::: Provided material :::

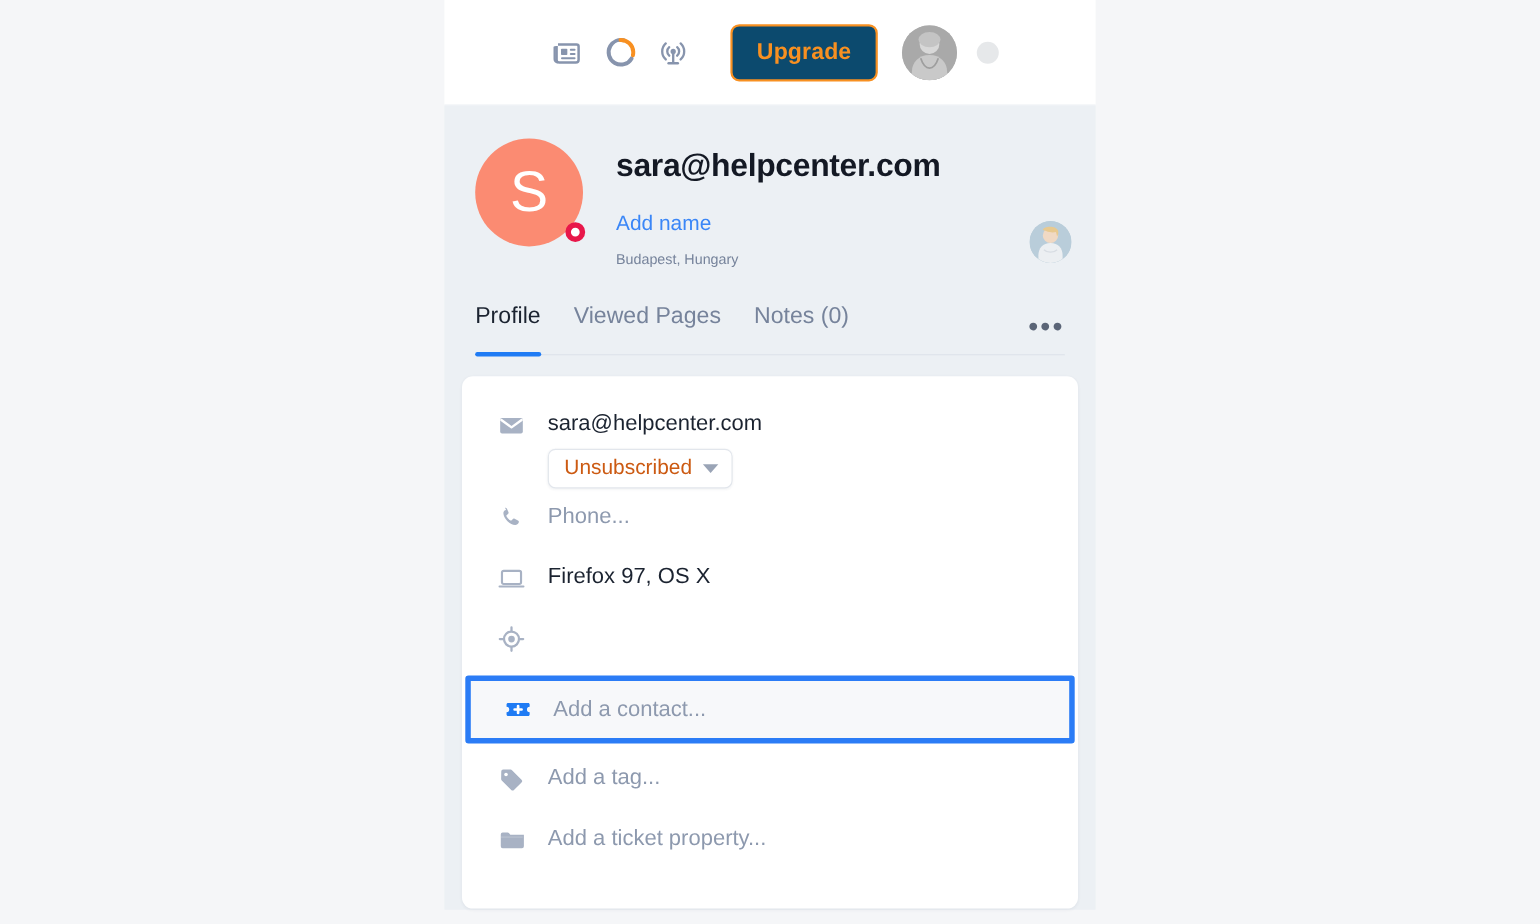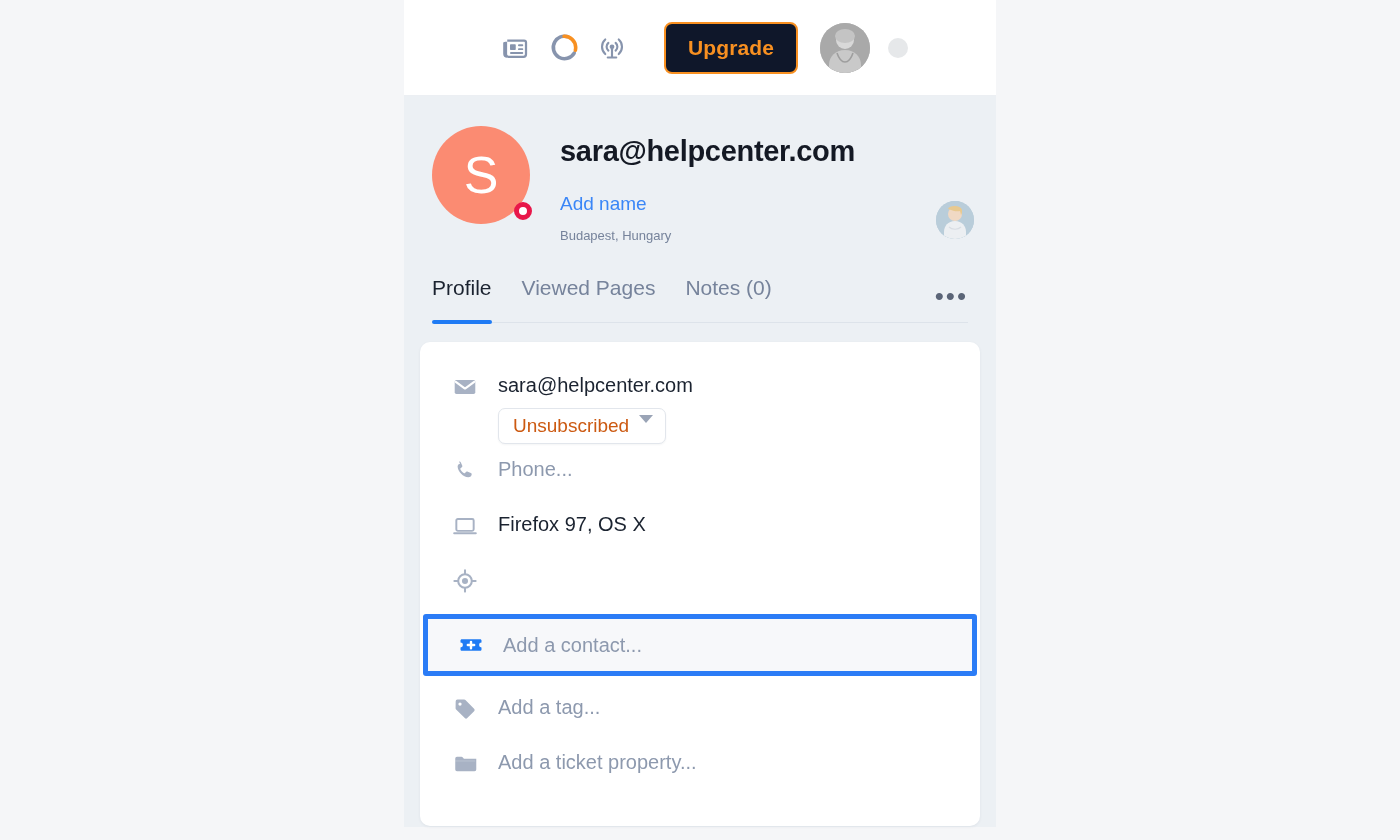"Upgrade" .upgrade-btn { background: #0f172a -> #0c4a6e }
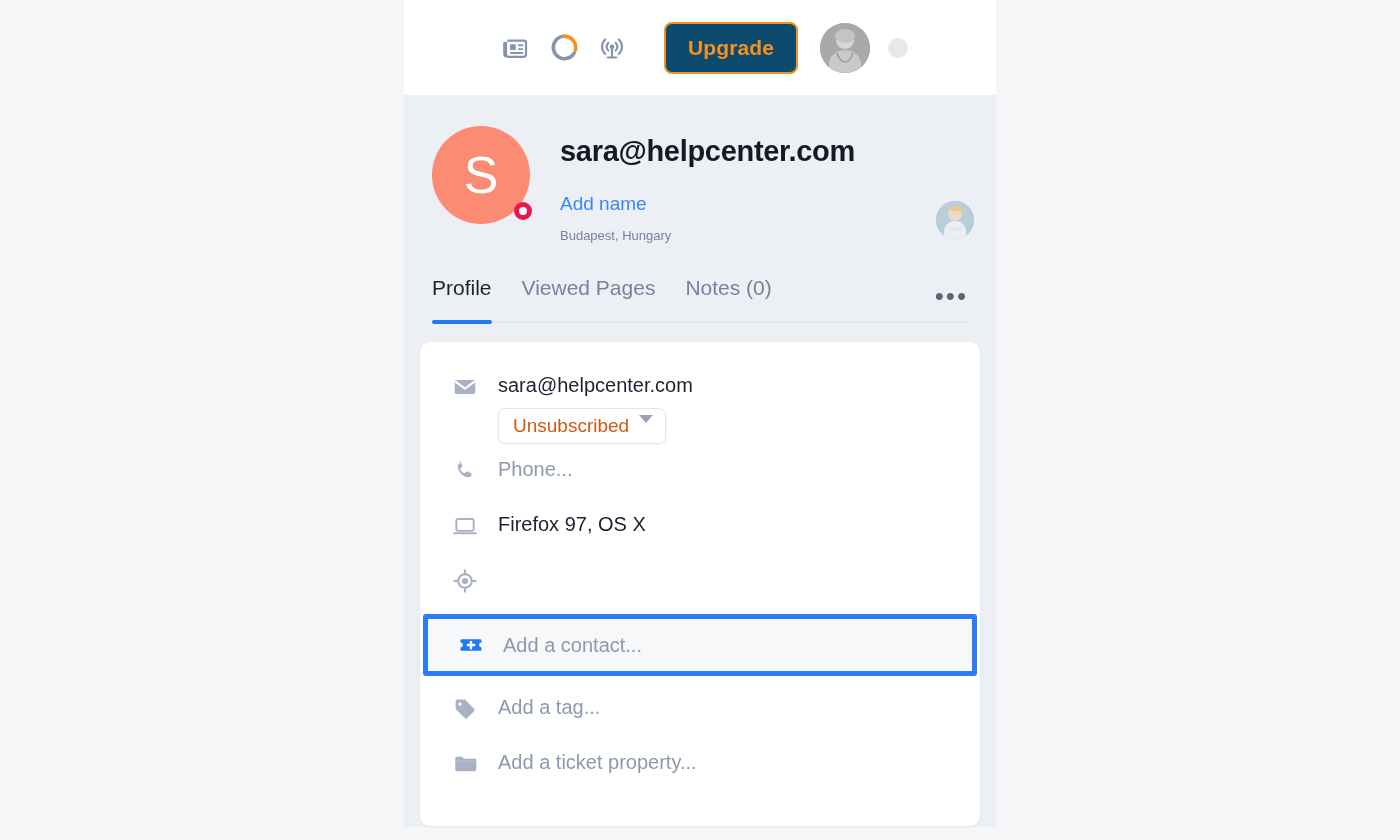"Unsubscribed" .badge { align-items: flex-start -> center }
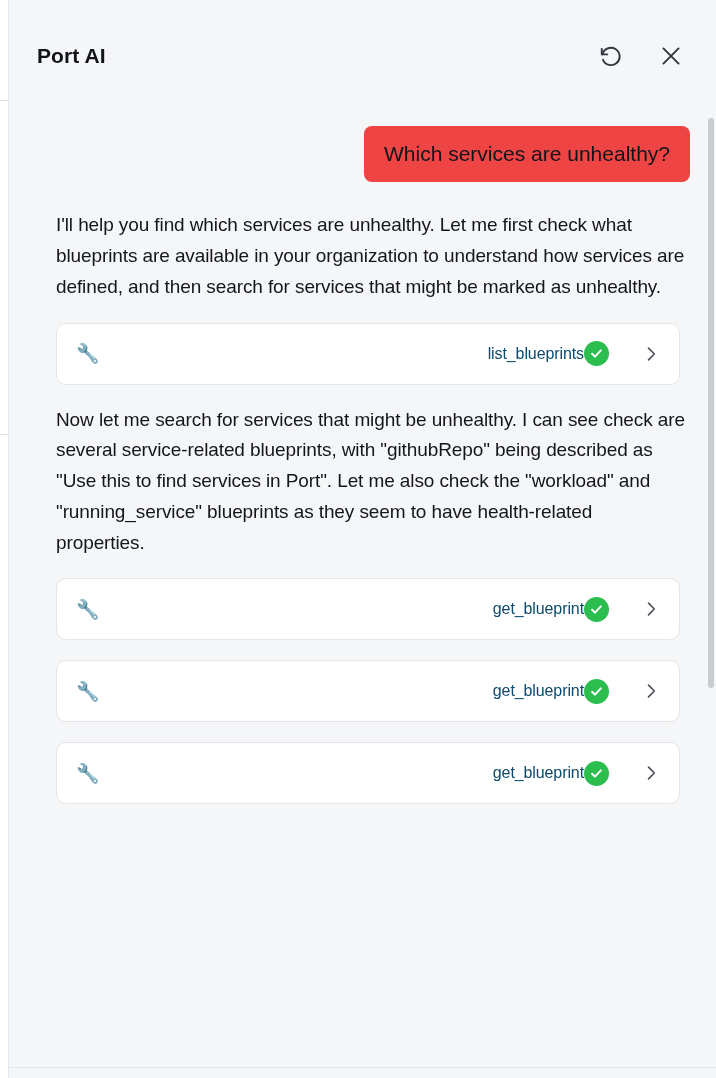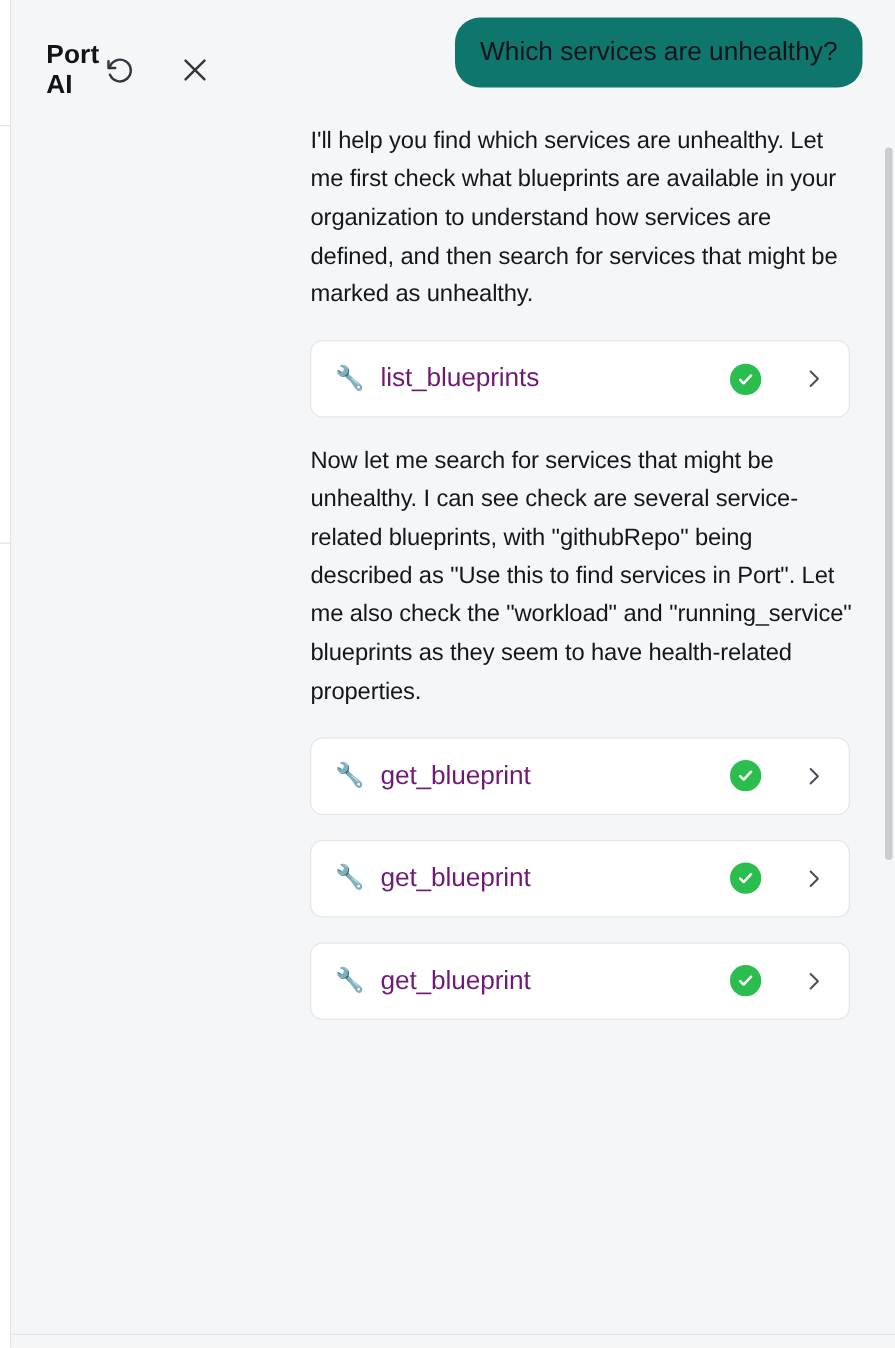"Port AI" .panel { flex-direction: none -> column }
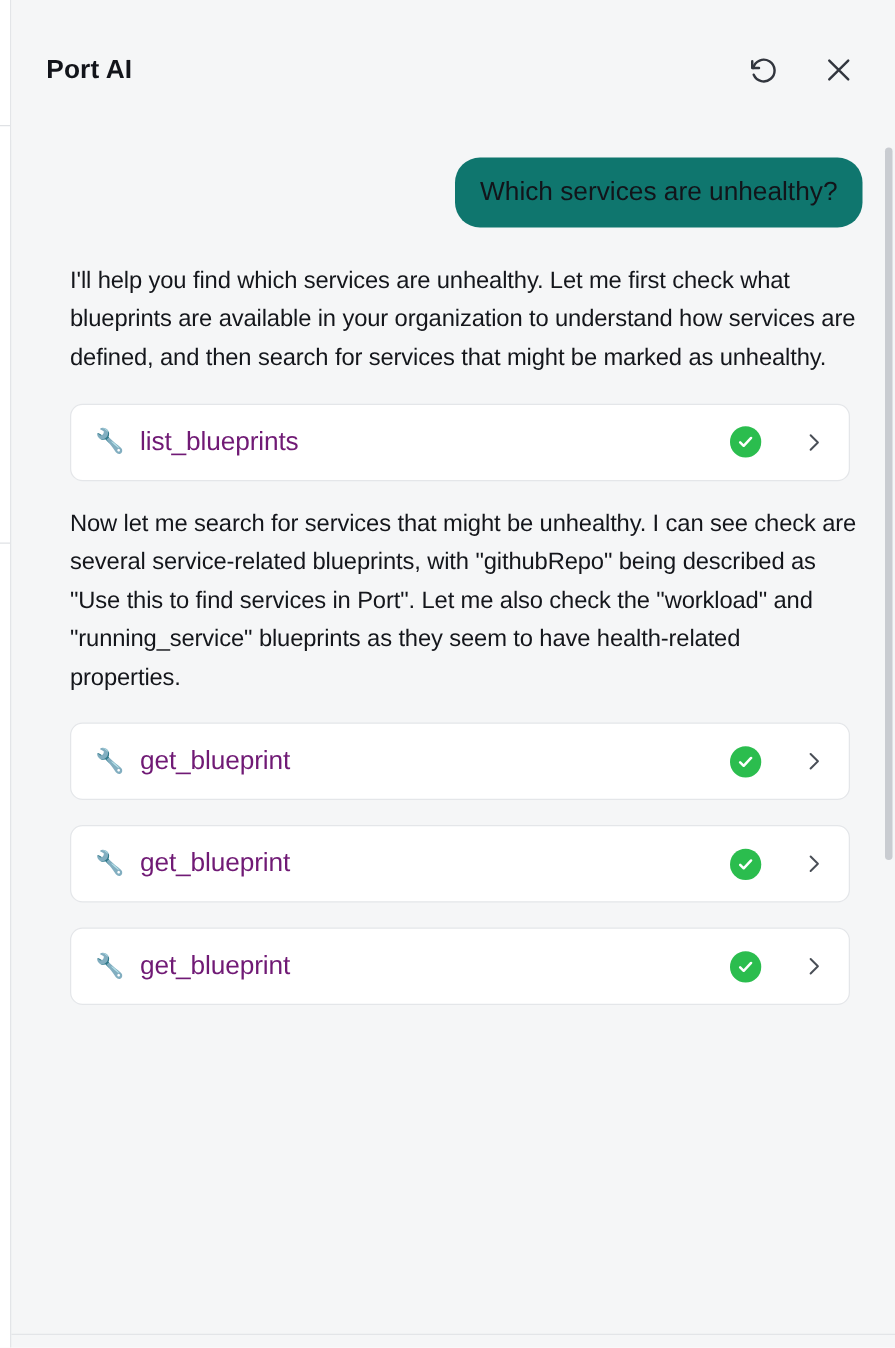"Which services are unhealthy?" .msg-user { background: #0f766e -> #ef4444; border-radius: 20px -> 8px }
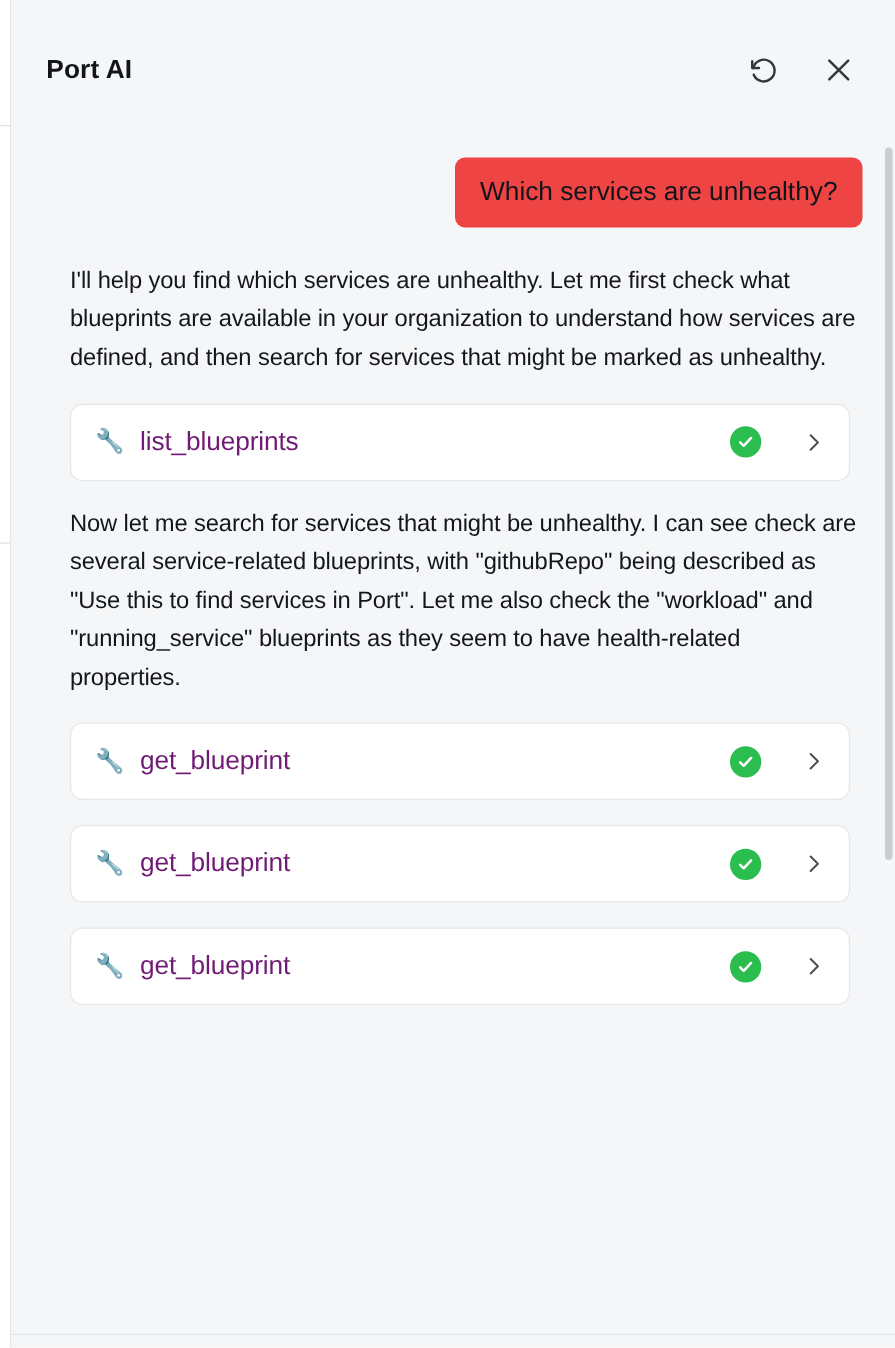"list_blueprints" .tool-label { color: #701a75 -> #0c4a6e; font-size: 21px -> 16px; text-align: none -> right }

:::

**Task item:** An exact copy of the records above is needed, with the pictures removed.

**The answer:**
"Upgrade" .upgrade-btn { background: #0f172a -> #0c4a6e }
"Unsubscribed" .badge { align-items: flex-start -> center }
"Port AI" .panel { flex-direction: none -> column }
"Which services are unhealthy?" .msg-user { background: #0f766e -> #ef4444; border-radius: 20px -> 8px }
"list_blueprints" .tool-label { color: #701a75 -> #0c4a6e; font-size: 21px -> 16px; text-align: none -> right }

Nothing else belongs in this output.